The car rocked slightly on a gust of wind. It had been windy all day; apparently it was windy all the time here, the main reason the islands were treeless. He lay back and looked at the roof of the car. A car made a good tent: flat floor, no leaks.... As he fell asleep he thought, it was a party a mile wide and a thousand miles long.
He woke at dawn, which came just before five A.M. His shadow and the car's shadow were flung out toward the brough, which was an island still, as the tidal bar was covered again. Exposed for only two hours each side of low tide, apparently.
He ate breakfast by the car, and then rather than wait for the causeway to clear he drove south, around the Bay of Birsay and behind Marwick Head, to the Bay of Skaill. It was a quiet morning, he had the one-lane track to himself. It cut through green pastures. Smoke rose from farmhouse chimneys and flattened out to the east. The farmhouses were white, with slate roofs and two white chimneys, one at each end of the house. Ruins of farmhouses built to the same design stood nearby, or in back pastures.
He came to another parking lot, containing five or six cars. A path had been cut through tall grass just behind the bay beach, and he followed it south. It ran nearly a mile around the curve of the bay, past a big nineteenth century manor house, apparently still occupied. Near the south point of the bay stretched a low concrete seawall and a small modern building, and some interruptions in the turf above the beach. Holes, it looked like. The pace of his walk picked up. A few people were bunched around a man in a tweed coat. Another guide?
Yes. It was Skara Brae.
The holes in the ground were the missing roofs of Stone Age houses buried in the sand; their floors were about twelve feet below the turf. The interior walls were made of the same slab as everything else on the island, stacked with the same precision. Stone hearths, stone bedframes, stone dressers: because of the islands' lack of wood, the guide was saying, and the ready availability of the slabs, most of the houses' furniture had been made of stone. And so it had endured.
Stacks of slabs held up longer ones, making shelves in standard college student bricks-and-boards style. Cupboards were inset in the walls. There was a kind of stone kitchen cabinet, with mortar and pestle beneath. It was instantly obvious what everything was for; everything looked deeply familiar.
Narrow passageways ran between houses. These too had been covered; apparently driftwood or whale rib beams had supported turf roofs over the entire village, so that during bad storms they need never go out. The first mall, Frank thought. The driftwood had included pieces of spruce, which had to have come from North America. The Gulf Stream again.

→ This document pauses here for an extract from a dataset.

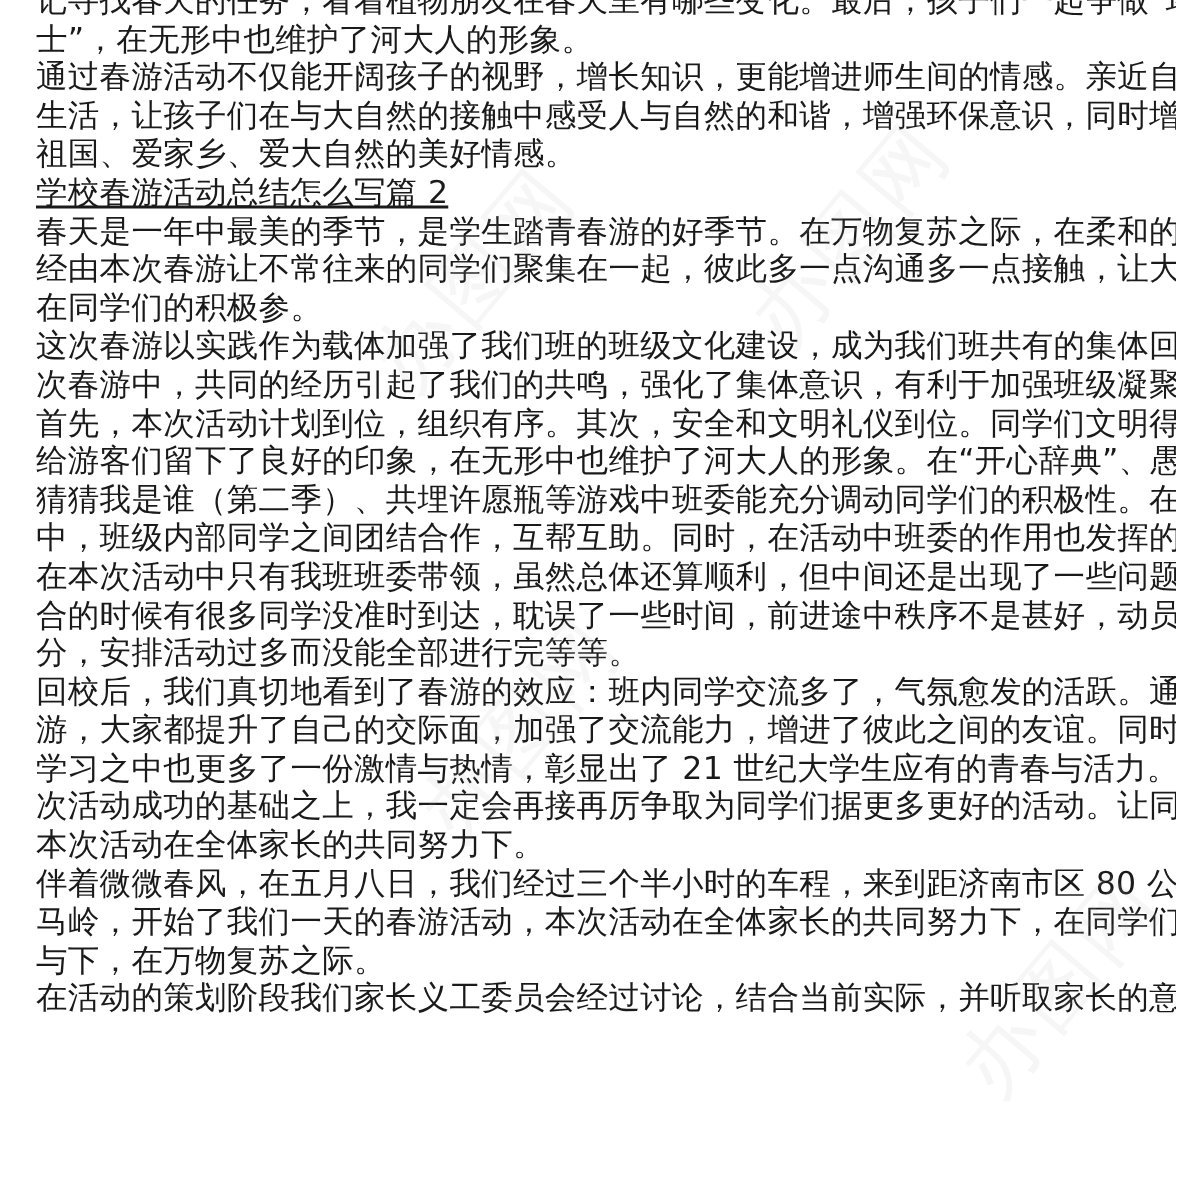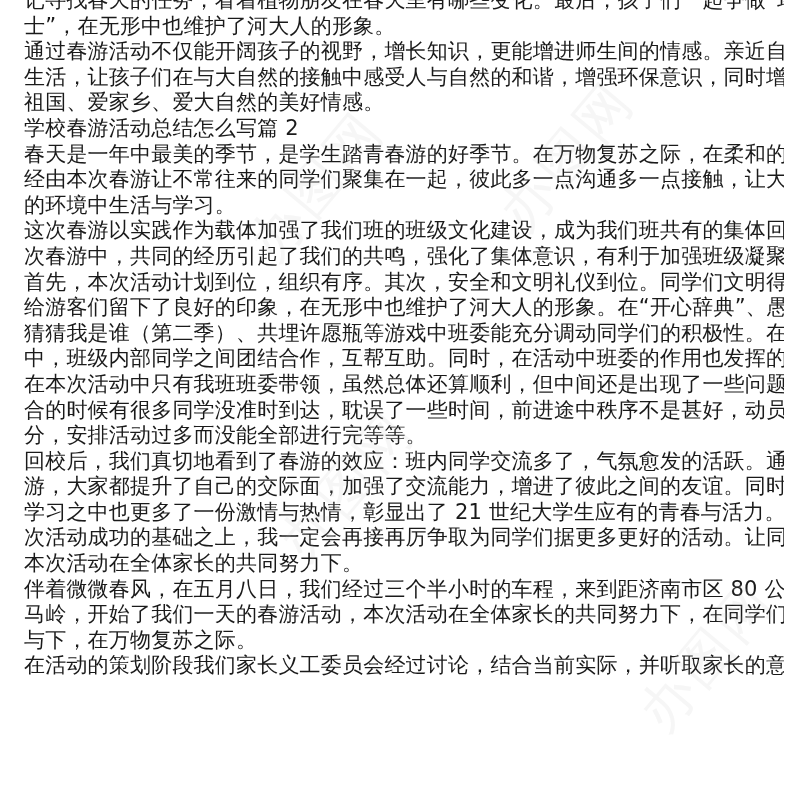"学校春游活动总结怎么写篇 2" .heading { text-decoration: none -> underline }
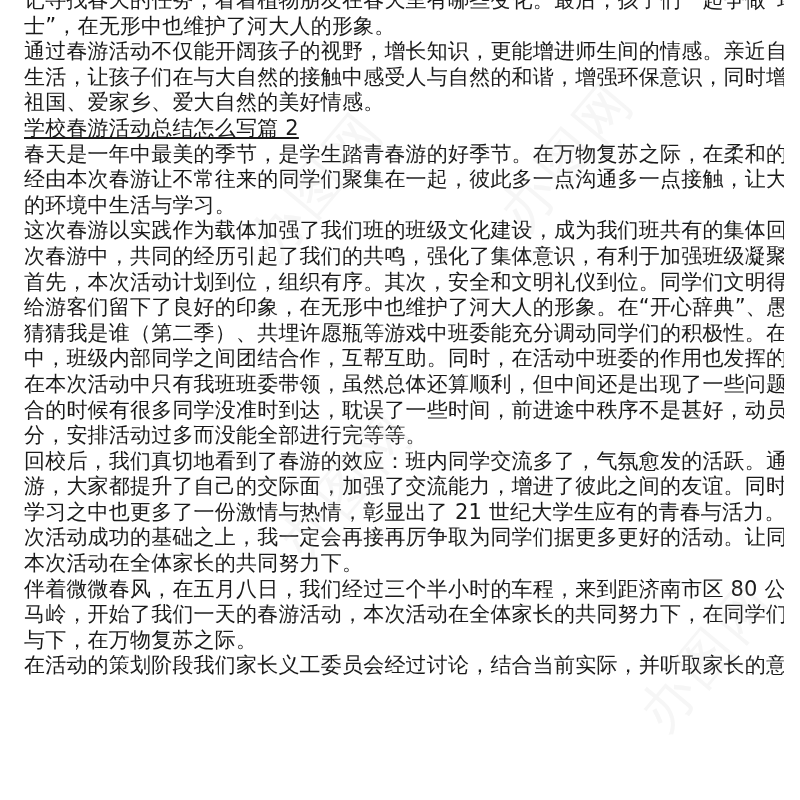"的环境中生活与学习。" div.line { text: 的环境中生活与学习 -> 在同学们的积极参 }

Frank stood at the back of a group of seven, listening to the guide as he looked down into the homes. The guide was bearded, stocky, fiftyish. Like the Maes Howe guide he was good at his work, wandering about with no obvious plan, sharing what he knew without memorized speeches. The village had been occupied for about six hundred years, beginning around 3000 B.C. Brodgar and Maes Howe had been built during those years, so probably people from here had helped in their construction. The bay had likely been a fresh-water lagoon at that time, with a beach separating it from the sea. Population about fifty or sixty. A heavy dependence on cattle and sheep, with lots of seafood as well. Sand filled in the homes when the village was abandoned, and turf grew over it. In 1850 a big storm tore the turf off and exposed the homes, completely intact except for the roofs....
Water seepage had rounded away every edge, so that each slab looked sculpted, and caught at the light. Each house a luminous work of art. And five thousand years old, yet so familiar: the same needs, the same thinking, the same solutions.... A shudder ran through him, and he noticed that he was literally slack-jawed. He closed his mouth and almost laughed aloud. Open-mouthed astonishment could be so natural sometimes, so physical, unconscious, genuine.
When the other tourists left, he continued to wander around. The guide, sensing another enthusiast, joined him.
"It's like the Flintstones," Frank said, and laughed.
"The what?"
"You expect to see stone TVs and the like."
"Oh aye. It's very contemporary, isn't it."
"It's marvelous."
Frank walked from house to house, and the guide followed, and they talked. "Why is this one called the chief's house?"
"It's just a guess, actually. Everything in it is a bit bigger and better, that's all. In our world a chief would have it."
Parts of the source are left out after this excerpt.